Activists Call on Obama to Use Immigration 'Nuclear Option'

Concerned that immigration reform could fall off Obama’s agenda with international crises and economic woes looming, the influential liberal magazine The Atlantic is now floating what they refer to as ‘the nuclear option’; the idea that President Obama could unilaterally move to end deportations of millions of illegal immigrants currently in the United States.

It’s not that unthinkable, given the Obama administration’s previous executive branch policy fiats that overrode Congress and changed the rules on asylum and granted the so-called “Dreamer” class of illegal immigrants a deferred status.

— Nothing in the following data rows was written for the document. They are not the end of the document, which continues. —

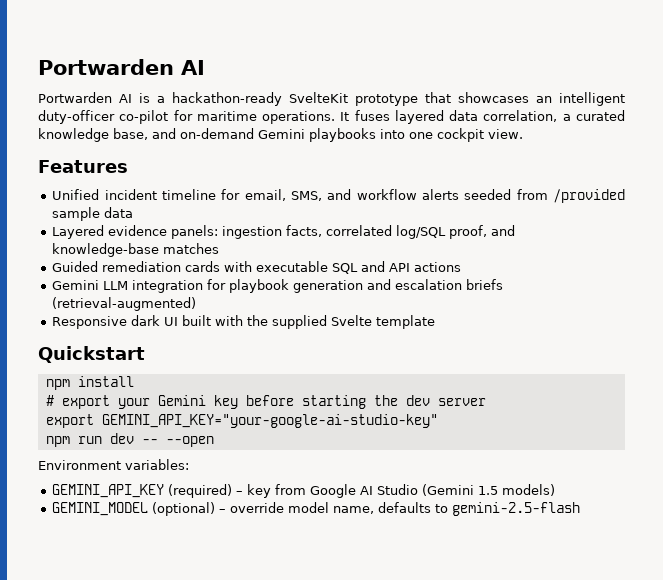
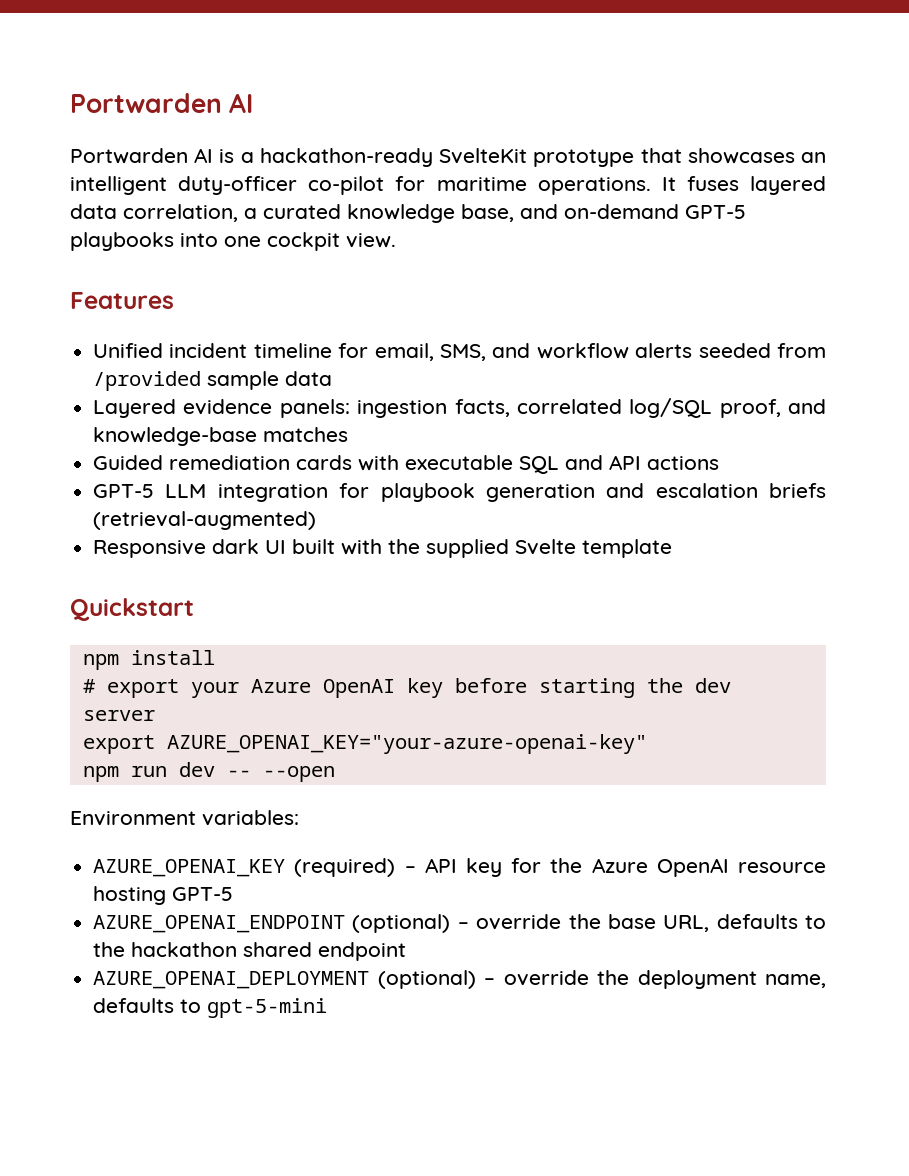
- It fuses layered data correlation, a curated knowledge base, and on-demand Gemini playbooks into one cockpit view.
+ It fuses layered data correlation, a curated knowledge base, and on-demand GPT-5 playbooks into one cockpit view.
- Gemini LLM integration for playbook generation and escalation briefs (retrieval-augmented)
+ GPT-5 LLM integration for playbook generation and escalation briefs (retrieval-augmented)
- # export your Gemini key before starting the dev server
+ # export your Azure OpenAI key before starting the dev server
- export GEMINI_API_KEY="your-google-ai-studio-key"
+ export AZURE_OPENAI_KEY="your-azure-openai-key"
- GEMINI_API_KEY (required) – key from Google AI Studio (Gemini 1.5 models)
- GEMINI_MODEL (optional) – override model name, defaults to gemini-2.5-flash
+ AZURE_OPENAI_KEY (required) – API key for the Azure OpenAI resource hosting GPT-5
+ AZURE_OPENAI_ENDPOINT (optional) – override the base URL, defaults to the hackathon shared endpoint
+ AZURE_OPENAI_DEPLOYMENT (optional) – override the deployment name, defaults to gpt-5-mini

As Atlantic author Molly Ball explains it:

The option commonly referred to by immigration reformers as “Plan B” would see the president take executive action to prevent undocumented immigrants from being deported — along the lines of the deferred-action program the administration created for “Dreamers” last year. It wouldn’t be a panacea, and it wouldn’t give them citizenship. But such an action could at least spare some from the constant threat of deportation. And perhaps just as important, it could exact major political revenge on Republicans, galvanizing the Hispanic electorate against them and further hurting their image with the fastest-growing segment of voters.

The idea gained some prominence earlier this month, when Republican Senator Marco Rubio mentioned it in a talk-radio interview: “I believe that this president will be tempted, if nothing happens in Congress, to issue an executive order as he did for the Dream Act kids a year ago, where he basically legalizes 11 million people by the sign of a pen,” Rubio said.

Although the comprehensive immigration reform advocates are maintaining a united front, behind the scenes activists have been pushing Obama towards the nuclear option for months. Some advocates of comprehensive immigration reform actually prefer the idea of unilateral action by President Obama to the legislation being considered now. As Fawn Johnson writes in the National Journal:

The idea behind the “other track” is to freeze the current undocumented population in place through an administrative order, give them work permits, and hope for a better deal under the next president, with the hope that he or she is a Democrat. It’s a significant gamble, but some advocates–particularly those outside of the Washington legislative bartering system–argue that it’s better than what they stand to see under the legislation being discussed now.

The fact that the idea is being given a public push at this juncture by sources like The Atlantic and The Washington Post is telling; the nuclear option is on the table. Whether it’s a bluff to move Republicans towards an immigration deal or a real threat remains to be seen.